Change detection data
########################################

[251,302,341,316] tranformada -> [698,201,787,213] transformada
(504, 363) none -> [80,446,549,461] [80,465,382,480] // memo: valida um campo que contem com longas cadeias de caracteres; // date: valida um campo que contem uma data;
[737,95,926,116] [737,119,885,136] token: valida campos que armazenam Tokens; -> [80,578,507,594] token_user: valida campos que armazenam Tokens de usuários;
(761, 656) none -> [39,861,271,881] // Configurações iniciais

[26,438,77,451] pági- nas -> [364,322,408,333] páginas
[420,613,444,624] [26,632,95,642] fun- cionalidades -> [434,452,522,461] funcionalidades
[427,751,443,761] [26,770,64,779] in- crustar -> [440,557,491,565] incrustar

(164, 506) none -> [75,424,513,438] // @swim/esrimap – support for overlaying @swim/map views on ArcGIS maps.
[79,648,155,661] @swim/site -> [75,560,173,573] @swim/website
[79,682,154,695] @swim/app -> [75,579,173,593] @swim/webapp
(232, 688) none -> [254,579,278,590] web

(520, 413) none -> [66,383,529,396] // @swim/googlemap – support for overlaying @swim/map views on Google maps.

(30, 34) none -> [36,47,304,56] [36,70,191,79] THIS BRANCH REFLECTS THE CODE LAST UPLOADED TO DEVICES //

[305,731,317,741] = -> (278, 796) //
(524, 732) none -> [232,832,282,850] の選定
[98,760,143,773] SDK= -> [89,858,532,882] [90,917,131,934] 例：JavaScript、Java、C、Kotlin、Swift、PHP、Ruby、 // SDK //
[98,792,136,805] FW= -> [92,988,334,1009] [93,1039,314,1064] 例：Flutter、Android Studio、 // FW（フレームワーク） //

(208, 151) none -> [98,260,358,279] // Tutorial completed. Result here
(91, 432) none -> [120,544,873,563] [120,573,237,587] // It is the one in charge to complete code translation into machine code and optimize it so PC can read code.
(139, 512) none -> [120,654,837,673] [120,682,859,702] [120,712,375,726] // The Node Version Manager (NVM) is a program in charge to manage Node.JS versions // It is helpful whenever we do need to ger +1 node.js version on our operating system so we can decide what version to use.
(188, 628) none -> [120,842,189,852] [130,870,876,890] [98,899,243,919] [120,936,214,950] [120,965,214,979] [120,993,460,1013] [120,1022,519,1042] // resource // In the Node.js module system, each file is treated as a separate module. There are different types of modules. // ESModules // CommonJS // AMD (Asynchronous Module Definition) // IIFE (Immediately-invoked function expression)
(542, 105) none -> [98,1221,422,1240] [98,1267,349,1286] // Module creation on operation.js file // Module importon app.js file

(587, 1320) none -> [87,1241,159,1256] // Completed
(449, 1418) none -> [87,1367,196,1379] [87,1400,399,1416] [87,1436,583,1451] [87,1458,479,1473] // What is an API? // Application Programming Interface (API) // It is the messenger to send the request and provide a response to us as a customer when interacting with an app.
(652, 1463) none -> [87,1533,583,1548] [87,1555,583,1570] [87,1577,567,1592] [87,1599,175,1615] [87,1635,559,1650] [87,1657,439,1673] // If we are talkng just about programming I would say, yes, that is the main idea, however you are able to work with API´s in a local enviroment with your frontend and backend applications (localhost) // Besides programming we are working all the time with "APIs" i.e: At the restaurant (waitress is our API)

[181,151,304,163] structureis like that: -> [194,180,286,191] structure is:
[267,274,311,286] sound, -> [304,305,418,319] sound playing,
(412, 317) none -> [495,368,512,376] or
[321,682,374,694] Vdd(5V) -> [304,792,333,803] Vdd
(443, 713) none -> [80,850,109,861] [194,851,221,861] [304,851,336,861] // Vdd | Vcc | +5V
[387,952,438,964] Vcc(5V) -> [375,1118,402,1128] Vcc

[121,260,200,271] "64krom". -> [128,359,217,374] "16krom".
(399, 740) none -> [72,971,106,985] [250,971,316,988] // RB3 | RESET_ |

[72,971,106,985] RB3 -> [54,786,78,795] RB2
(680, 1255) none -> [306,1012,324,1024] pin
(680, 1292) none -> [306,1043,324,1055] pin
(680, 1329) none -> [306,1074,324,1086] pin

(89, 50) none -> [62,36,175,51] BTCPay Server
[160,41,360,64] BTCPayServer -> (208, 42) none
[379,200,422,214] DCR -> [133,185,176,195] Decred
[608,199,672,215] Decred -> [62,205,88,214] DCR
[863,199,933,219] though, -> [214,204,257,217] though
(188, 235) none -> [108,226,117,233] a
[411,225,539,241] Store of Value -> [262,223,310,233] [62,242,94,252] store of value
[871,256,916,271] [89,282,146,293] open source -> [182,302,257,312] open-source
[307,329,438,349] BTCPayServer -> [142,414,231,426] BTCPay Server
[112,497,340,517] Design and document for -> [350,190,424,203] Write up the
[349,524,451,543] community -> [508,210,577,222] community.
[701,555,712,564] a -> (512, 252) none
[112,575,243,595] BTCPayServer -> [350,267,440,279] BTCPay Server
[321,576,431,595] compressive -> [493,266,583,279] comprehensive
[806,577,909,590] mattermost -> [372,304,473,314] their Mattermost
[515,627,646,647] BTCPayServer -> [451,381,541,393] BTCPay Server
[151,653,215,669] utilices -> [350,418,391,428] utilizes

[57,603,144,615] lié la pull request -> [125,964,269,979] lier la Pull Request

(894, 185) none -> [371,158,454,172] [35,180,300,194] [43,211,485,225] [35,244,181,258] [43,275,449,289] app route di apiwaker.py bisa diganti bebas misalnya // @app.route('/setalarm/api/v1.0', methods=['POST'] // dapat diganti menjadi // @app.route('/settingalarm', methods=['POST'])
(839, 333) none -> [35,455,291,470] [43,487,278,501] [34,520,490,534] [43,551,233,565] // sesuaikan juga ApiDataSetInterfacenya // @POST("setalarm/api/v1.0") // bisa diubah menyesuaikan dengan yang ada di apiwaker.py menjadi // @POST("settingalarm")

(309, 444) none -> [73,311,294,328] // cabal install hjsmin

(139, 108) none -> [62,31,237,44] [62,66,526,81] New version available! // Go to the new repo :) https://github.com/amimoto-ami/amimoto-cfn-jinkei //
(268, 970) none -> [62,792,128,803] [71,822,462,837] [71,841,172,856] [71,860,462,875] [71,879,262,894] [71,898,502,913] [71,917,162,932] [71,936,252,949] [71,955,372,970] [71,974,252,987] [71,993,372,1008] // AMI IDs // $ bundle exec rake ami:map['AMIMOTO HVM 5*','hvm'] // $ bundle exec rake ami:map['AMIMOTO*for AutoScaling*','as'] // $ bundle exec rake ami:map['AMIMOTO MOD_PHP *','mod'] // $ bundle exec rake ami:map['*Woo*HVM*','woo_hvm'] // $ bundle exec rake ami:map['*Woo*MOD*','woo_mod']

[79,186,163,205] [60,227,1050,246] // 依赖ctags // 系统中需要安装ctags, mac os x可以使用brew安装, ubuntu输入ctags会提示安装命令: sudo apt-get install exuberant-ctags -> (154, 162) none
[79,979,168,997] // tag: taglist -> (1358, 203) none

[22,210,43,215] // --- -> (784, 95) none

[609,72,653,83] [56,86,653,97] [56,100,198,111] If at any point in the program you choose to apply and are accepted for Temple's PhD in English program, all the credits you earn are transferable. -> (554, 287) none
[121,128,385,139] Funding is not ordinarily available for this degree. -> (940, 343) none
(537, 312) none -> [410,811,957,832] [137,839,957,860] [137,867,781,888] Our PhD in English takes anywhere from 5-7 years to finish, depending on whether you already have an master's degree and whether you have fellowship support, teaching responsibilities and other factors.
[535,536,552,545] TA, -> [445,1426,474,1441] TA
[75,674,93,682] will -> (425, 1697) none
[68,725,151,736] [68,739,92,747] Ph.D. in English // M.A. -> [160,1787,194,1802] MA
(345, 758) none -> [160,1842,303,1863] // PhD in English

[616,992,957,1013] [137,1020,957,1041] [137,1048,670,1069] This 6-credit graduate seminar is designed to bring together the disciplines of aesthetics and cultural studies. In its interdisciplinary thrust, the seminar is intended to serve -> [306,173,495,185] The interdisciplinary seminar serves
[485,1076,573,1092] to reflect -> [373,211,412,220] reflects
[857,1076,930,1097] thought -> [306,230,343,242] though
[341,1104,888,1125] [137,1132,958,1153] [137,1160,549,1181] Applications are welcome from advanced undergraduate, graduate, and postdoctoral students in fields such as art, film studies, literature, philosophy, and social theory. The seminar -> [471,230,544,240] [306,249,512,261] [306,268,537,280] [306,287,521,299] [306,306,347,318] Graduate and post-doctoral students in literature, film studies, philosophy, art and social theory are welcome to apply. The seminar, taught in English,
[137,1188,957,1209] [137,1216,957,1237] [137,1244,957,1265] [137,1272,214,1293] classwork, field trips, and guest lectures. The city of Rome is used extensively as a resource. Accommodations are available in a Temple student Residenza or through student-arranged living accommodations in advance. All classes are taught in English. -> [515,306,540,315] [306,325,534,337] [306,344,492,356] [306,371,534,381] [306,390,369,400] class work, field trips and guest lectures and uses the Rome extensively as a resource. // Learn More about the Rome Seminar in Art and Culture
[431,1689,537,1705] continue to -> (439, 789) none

########################################

**EXERCISE**.
What is needed is an exact copy of the entries above, from the first line through the line holding "[26,438,77,451] pági- nas", with both of those lines kept; please give nothing else.

**ANSWER BOX**.
[251,302,341,316] tranformada -> [698,201,787,213] transformada
(504, 363) none -> [80,446,549,461] [80,465,382,480] // memo: valida um campo que contem com longas cadeias de caracteres; // date: valida um campo que contem uma data;
[737,95,926,116] [737,119,885,136] token: valida campos que armazenam Tokens; -> [80,578,507,594] token_user: valida campos que armazenam Tokens de usuários;
(761, 656) none -> [39,861,271,881] // Configurações iniciais

[26,438,77,451] pági- nas -> [364,322,408,333] páginas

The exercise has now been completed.